(Detected change data)
---+---

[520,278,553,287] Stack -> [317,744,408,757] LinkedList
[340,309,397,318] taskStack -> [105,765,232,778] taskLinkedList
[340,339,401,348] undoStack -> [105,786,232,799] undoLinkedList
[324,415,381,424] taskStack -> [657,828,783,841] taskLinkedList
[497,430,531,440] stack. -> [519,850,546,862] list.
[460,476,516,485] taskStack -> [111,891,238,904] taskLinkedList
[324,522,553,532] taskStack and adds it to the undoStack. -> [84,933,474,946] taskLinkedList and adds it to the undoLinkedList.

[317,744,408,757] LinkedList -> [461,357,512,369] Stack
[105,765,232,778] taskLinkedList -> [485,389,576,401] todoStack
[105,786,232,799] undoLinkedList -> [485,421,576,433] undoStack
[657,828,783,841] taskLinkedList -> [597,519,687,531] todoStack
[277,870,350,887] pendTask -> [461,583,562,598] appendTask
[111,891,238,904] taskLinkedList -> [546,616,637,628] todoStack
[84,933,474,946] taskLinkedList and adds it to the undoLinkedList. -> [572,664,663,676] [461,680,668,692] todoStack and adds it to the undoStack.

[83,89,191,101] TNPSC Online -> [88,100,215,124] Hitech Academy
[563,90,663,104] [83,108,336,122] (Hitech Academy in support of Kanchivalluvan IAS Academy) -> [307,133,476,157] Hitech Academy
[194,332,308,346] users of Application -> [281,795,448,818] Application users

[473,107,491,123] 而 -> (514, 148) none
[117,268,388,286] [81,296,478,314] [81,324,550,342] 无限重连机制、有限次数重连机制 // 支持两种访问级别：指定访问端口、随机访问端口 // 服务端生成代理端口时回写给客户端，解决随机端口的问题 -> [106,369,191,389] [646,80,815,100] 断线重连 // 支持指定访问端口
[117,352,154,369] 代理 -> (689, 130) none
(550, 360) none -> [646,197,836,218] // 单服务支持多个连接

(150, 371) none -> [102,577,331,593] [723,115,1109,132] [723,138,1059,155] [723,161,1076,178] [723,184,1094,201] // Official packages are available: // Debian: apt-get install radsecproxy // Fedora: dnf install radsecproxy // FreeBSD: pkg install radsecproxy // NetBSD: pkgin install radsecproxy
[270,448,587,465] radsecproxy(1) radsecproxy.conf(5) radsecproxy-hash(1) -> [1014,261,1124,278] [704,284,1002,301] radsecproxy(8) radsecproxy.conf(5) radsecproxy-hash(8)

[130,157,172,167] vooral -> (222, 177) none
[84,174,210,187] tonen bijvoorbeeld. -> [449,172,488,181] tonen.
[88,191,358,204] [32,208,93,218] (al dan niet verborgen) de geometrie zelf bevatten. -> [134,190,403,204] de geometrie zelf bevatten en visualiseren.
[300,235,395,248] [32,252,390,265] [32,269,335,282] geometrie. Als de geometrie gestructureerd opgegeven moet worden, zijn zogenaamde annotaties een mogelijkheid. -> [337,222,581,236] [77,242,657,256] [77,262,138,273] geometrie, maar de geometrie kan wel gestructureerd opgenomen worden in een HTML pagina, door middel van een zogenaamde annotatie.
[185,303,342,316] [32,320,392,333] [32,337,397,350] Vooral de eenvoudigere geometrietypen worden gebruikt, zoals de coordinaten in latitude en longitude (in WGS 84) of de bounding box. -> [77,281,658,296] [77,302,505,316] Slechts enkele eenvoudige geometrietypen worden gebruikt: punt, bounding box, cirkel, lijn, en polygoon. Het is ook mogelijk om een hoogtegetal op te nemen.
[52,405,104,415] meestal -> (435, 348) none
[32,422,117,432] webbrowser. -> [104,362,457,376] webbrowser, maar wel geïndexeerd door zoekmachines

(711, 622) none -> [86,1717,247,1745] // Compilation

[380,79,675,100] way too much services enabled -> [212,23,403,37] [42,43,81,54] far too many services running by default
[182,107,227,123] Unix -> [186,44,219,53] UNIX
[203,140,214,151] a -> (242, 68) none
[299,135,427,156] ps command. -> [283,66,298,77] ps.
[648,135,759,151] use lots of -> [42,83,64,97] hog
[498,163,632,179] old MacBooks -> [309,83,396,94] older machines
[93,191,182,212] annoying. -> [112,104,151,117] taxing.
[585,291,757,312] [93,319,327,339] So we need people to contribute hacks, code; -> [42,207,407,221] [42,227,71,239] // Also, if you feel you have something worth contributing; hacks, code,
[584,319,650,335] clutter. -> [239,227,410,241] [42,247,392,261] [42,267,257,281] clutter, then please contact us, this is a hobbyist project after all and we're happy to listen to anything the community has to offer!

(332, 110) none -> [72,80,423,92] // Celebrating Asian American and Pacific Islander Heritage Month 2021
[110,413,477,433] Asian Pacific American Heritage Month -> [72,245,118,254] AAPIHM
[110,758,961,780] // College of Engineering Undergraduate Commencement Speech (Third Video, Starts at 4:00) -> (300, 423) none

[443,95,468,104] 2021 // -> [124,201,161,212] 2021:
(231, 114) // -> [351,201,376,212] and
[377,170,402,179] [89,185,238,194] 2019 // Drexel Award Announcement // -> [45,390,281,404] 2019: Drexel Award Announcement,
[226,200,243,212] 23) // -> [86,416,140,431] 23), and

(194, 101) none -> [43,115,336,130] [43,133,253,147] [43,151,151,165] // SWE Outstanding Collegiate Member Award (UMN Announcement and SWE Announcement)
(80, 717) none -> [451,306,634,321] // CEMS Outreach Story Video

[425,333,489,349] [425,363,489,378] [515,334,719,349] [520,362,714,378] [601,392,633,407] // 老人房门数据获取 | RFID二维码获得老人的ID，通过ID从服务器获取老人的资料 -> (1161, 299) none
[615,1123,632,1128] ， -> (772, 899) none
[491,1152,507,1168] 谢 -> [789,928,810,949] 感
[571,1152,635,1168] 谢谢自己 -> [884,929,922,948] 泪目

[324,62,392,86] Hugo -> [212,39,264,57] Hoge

---+---

REQUIREMENT: Restate word for word only the lines running from the beginning of the data to the line holding "[111,891,238,904] taskLinkedList ->", both included.

RESPONSE BELOW:
[520,278,553,287] Stack -> [317,744,408,757] LinkedList
[340,309,397,318] taskStack -> [105,765,232,778] taskLinkedList
[340,339,401,348] undoStack -> [105,786,232,799] undoLinkedList
[324,415,381,424] taskStack -> [657,828,783,841] taskLinkedList
[497,430,531,440] stack. -> [519,850,546,862] list.
[460,476,516,485] taskStack -> [111,891,238,904] taskLinkedList
[324,522,553,532] taskStack and adds it to the undoStack. -> [84,933,474,946] taskLinkedList and adds it to the undoLinkedList.

[317,744,408,757] LinkedList -> [461,357,512,369] Stack
[105,765,232,778] taskLinkedList -> [485,389,576,401] todoStack
[105,786,232,799] undoLinkedList -> [485,421,576,433] undoStack
[657,828,783,841] taskLinkedList -> [597,519,687,531] todoStack
[277,870,350,887] pendTask -> [461,583,562,598] appendTask
[111,891,238,904] taskLinkedList -> [546,616,637,628] todoStack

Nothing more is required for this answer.